> **What this task involves**
Output the number of lines in the material below containing "LINEN" and nothing more.

▬▬▬▬▬▬

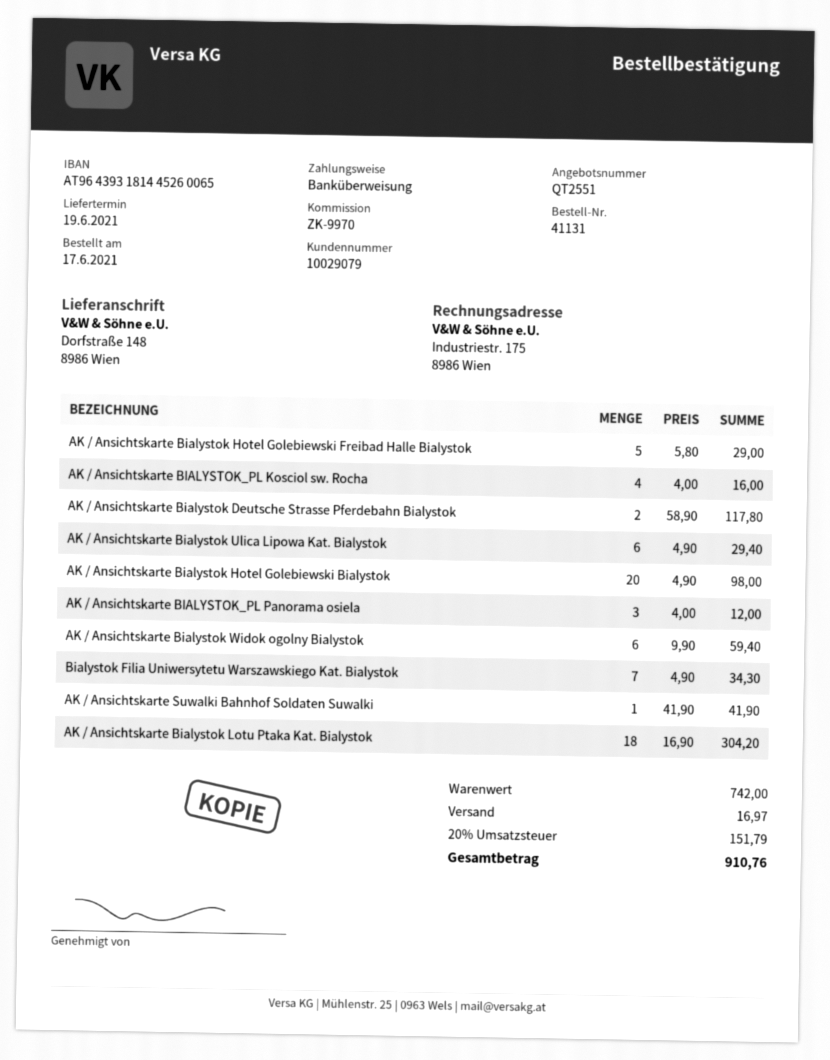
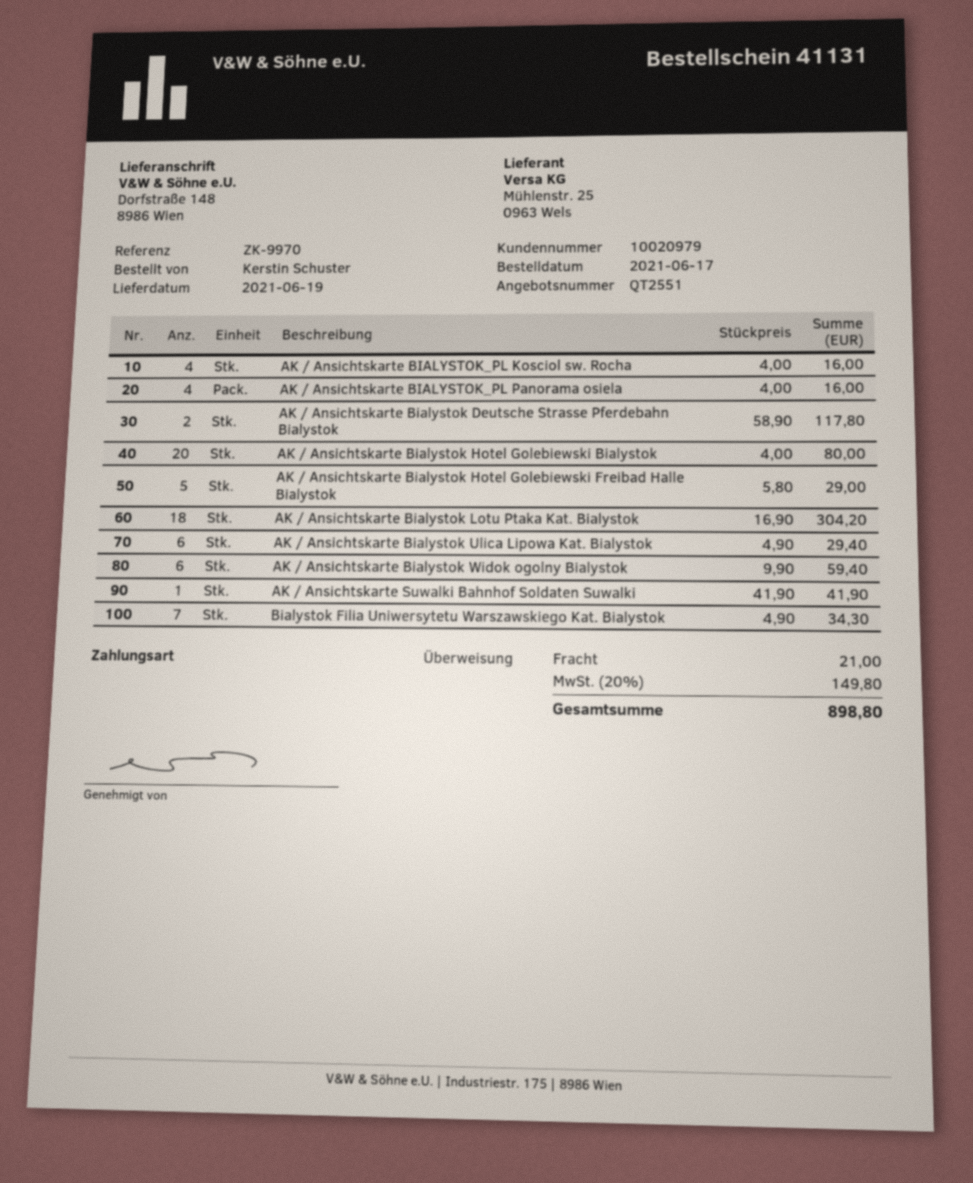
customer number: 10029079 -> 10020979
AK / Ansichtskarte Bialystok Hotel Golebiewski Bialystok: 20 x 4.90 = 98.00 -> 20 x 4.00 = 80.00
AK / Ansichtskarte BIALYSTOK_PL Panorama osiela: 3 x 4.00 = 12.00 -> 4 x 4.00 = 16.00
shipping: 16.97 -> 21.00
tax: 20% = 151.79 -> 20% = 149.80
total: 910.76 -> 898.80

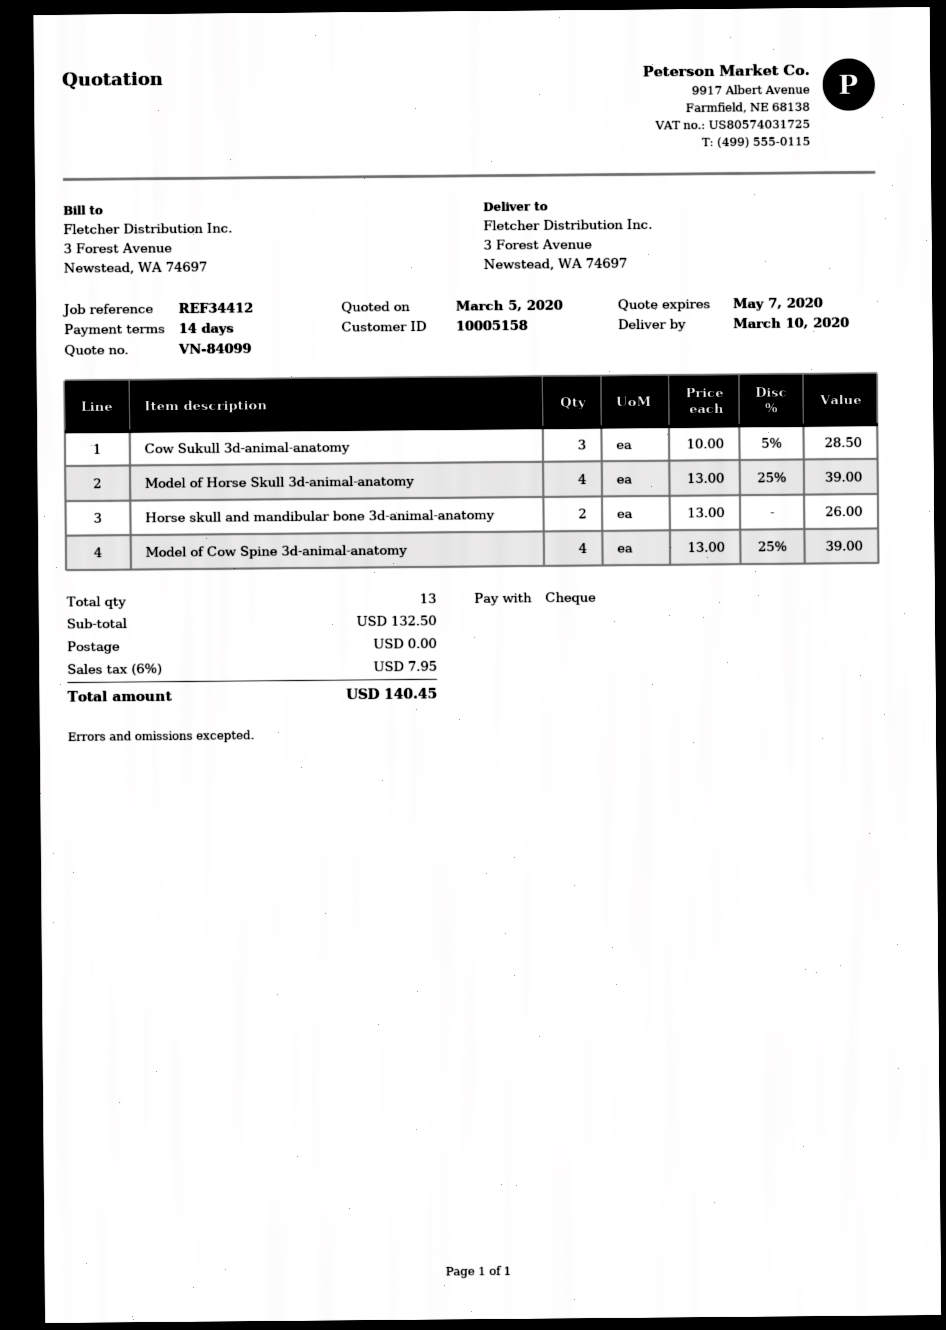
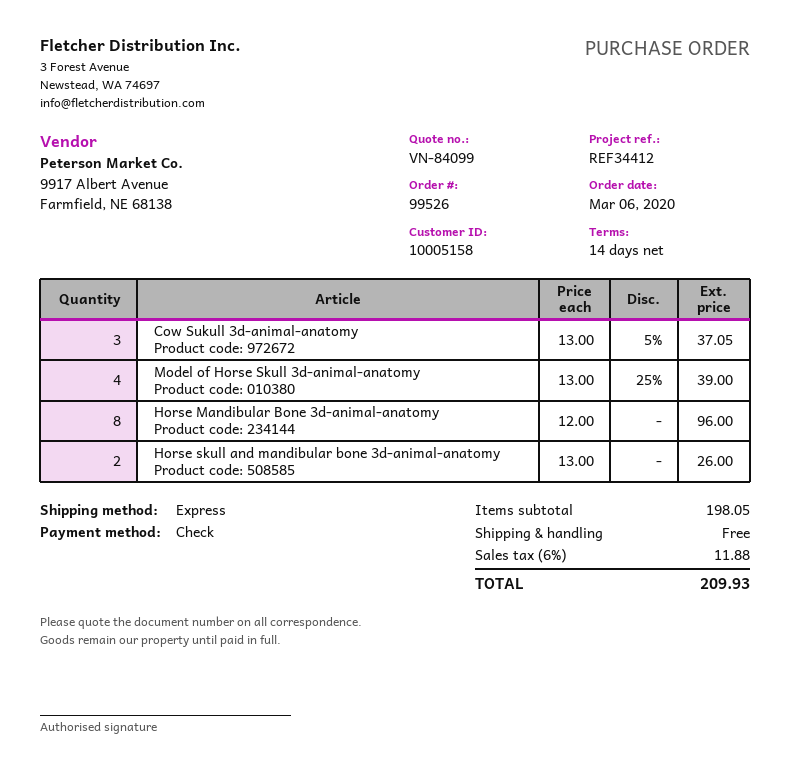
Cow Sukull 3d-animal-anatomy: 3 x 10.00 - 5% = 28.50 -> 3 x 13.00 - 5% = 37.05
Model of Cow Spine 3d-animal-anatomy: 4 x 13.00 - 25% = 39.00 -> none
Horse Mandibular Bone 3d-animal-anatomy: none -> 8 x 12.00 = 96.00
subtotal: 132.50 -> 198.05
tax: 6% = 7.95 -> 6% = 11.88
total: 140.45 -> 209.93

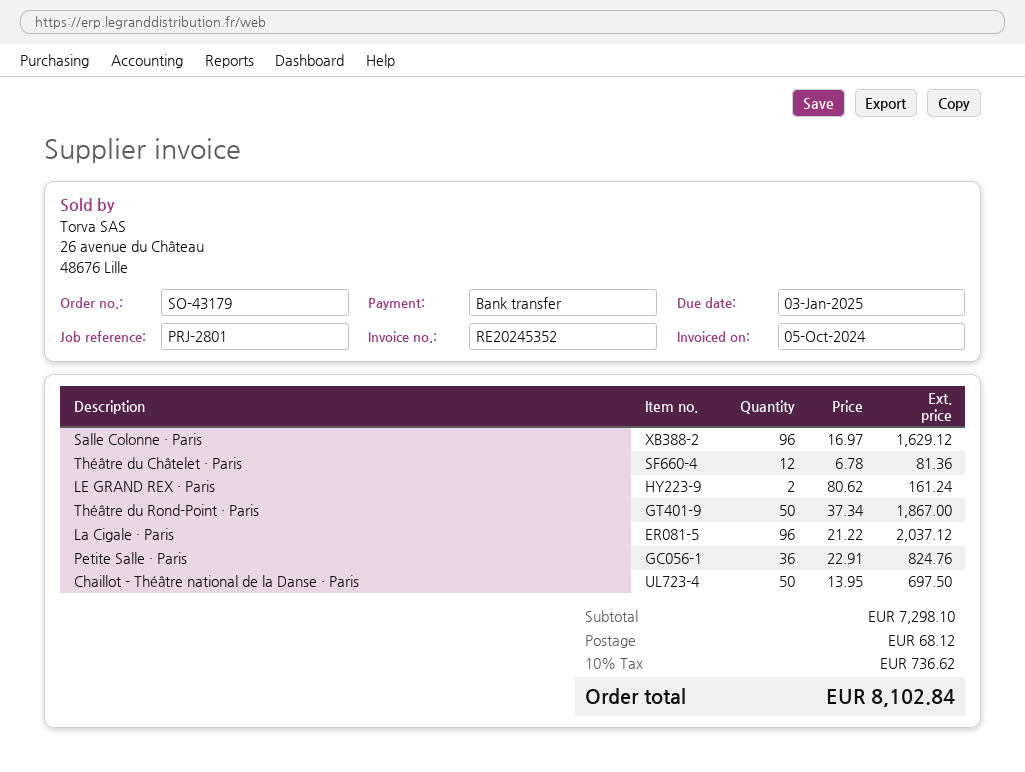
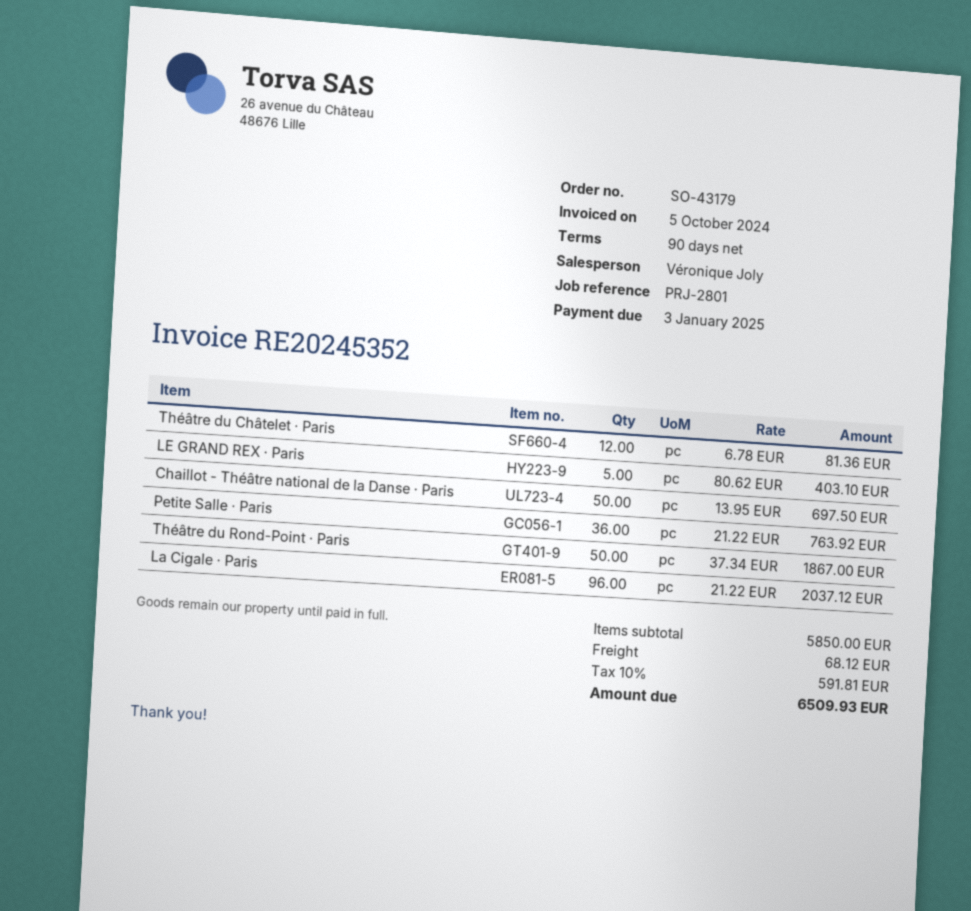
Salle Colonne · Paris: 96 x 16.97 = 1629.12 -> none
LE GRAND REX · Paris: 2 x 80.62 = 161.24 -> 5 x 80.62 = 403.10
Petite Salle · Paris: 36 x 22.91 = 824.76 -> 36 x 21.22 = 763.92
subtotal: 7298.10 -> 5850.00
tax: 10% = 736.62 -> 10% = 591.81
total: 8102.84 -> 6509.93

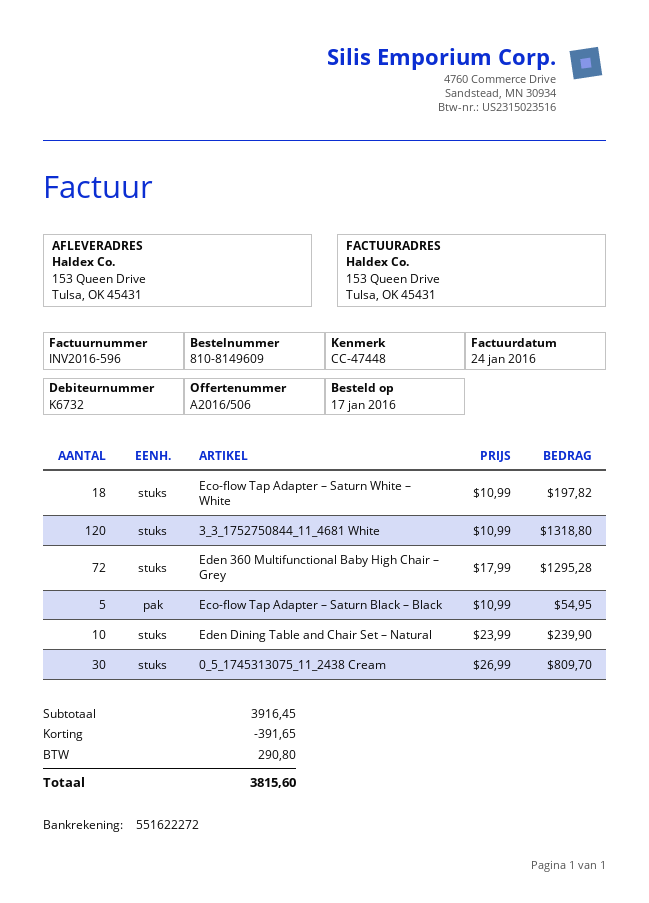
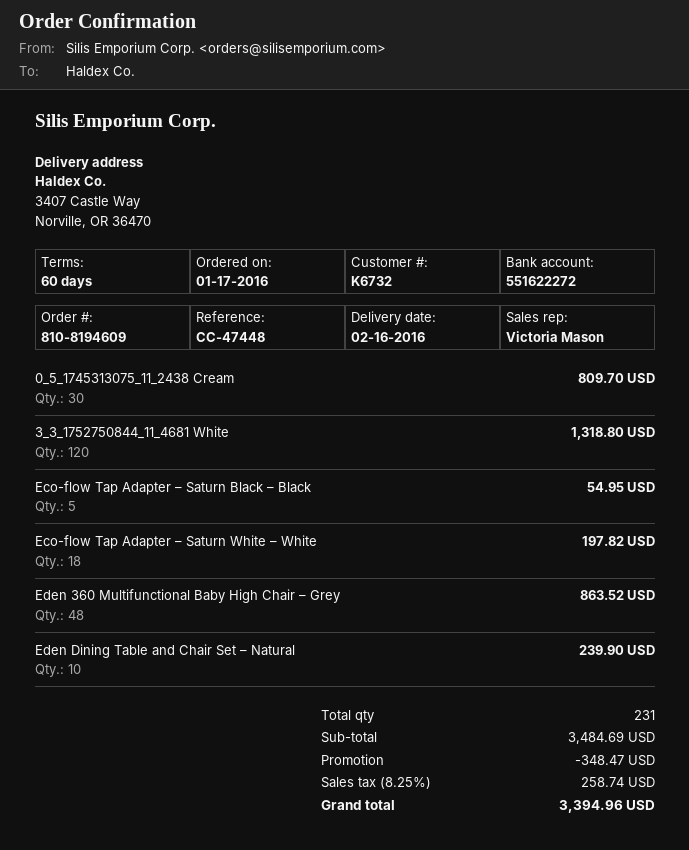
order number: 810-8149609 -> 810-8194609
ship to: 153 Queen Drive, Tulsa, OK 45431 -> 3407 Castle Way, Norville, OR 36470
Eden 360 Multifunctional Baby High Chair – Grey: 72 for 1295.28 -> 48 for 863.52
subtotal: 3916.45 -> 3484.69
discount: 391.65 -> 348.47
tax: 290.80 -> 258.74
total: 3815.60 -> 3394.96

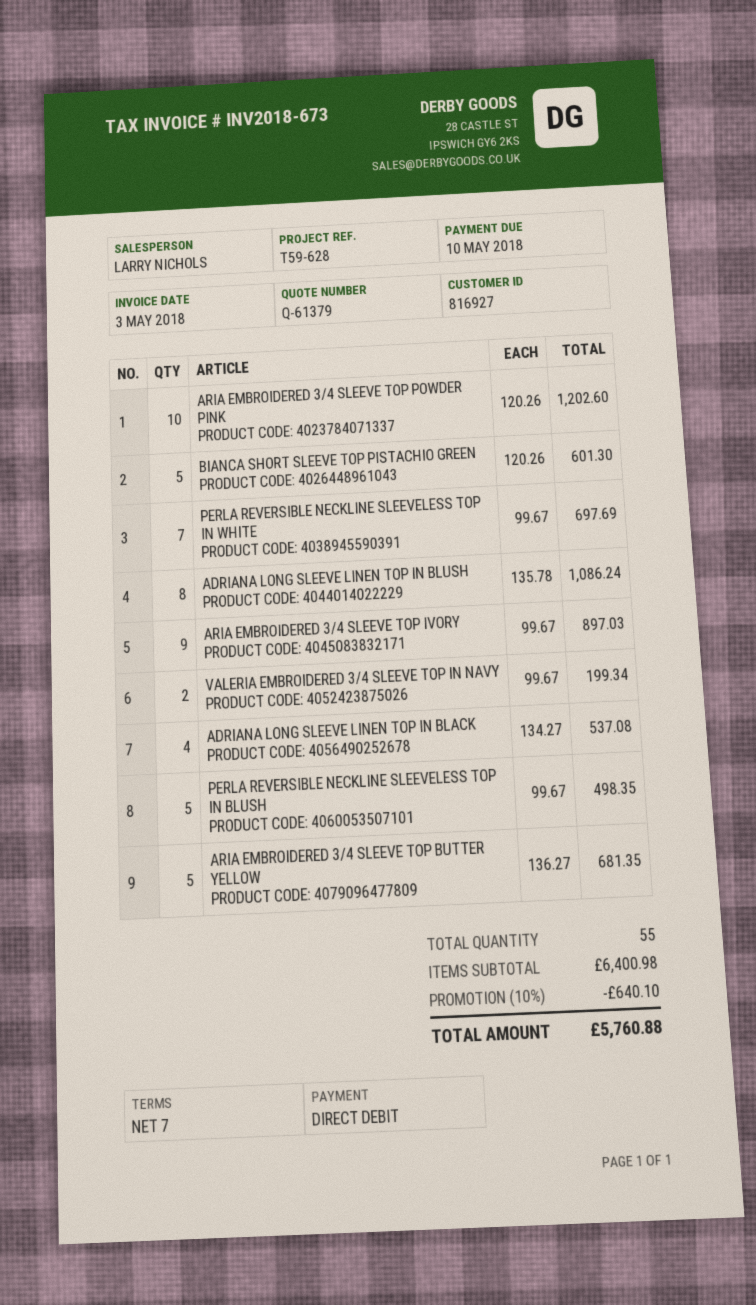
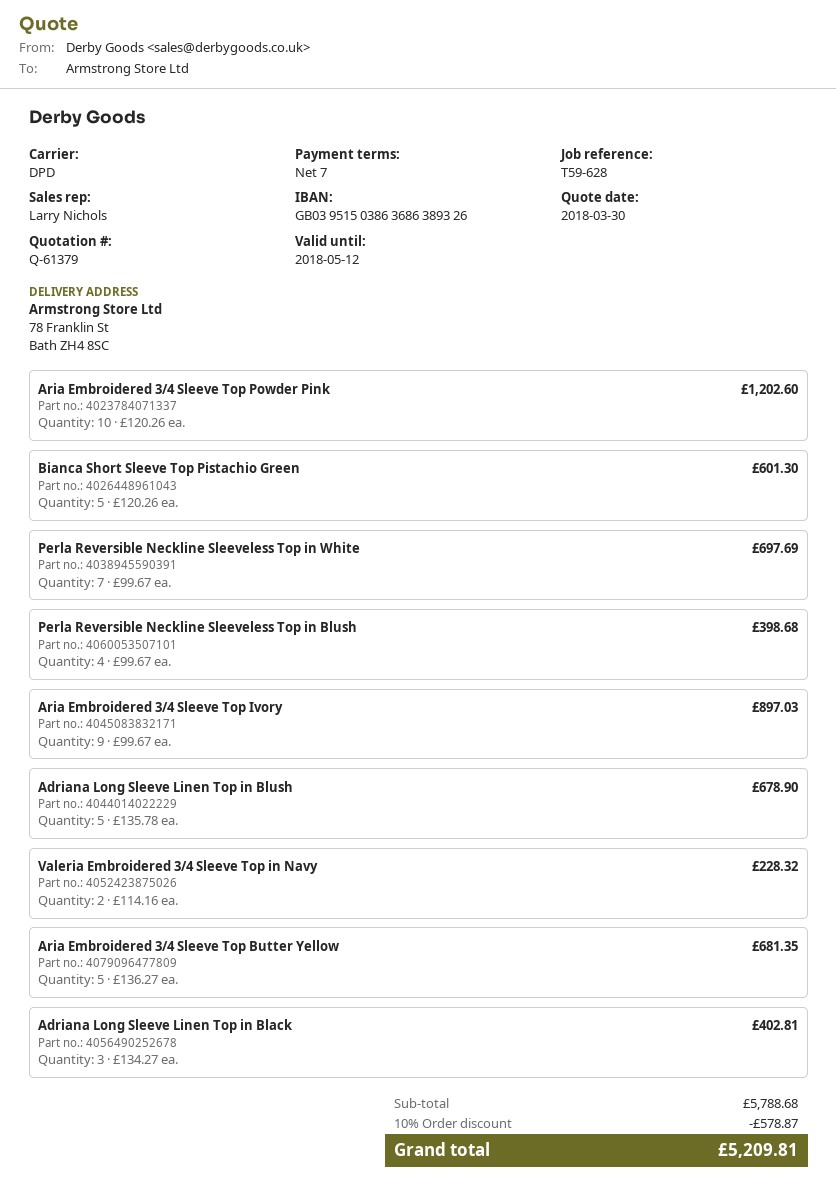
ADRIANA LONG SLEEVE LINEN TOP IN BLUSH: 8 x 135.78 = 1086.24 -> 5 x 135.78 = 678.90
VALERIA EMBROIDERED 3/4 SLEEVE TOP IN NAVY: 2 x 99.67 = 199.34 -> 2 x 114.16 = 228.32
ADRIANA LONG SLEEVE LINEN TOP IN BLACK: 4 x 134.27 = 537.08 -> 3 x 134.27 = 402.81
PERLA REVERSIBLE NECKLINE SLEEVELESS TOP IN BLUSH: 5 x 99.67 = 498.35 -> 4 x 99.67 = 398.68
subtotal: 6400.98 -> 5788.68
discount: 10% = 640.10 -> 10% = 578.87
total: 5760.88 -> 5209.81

▬▬▬▬▬▬

> **Response to the task**
2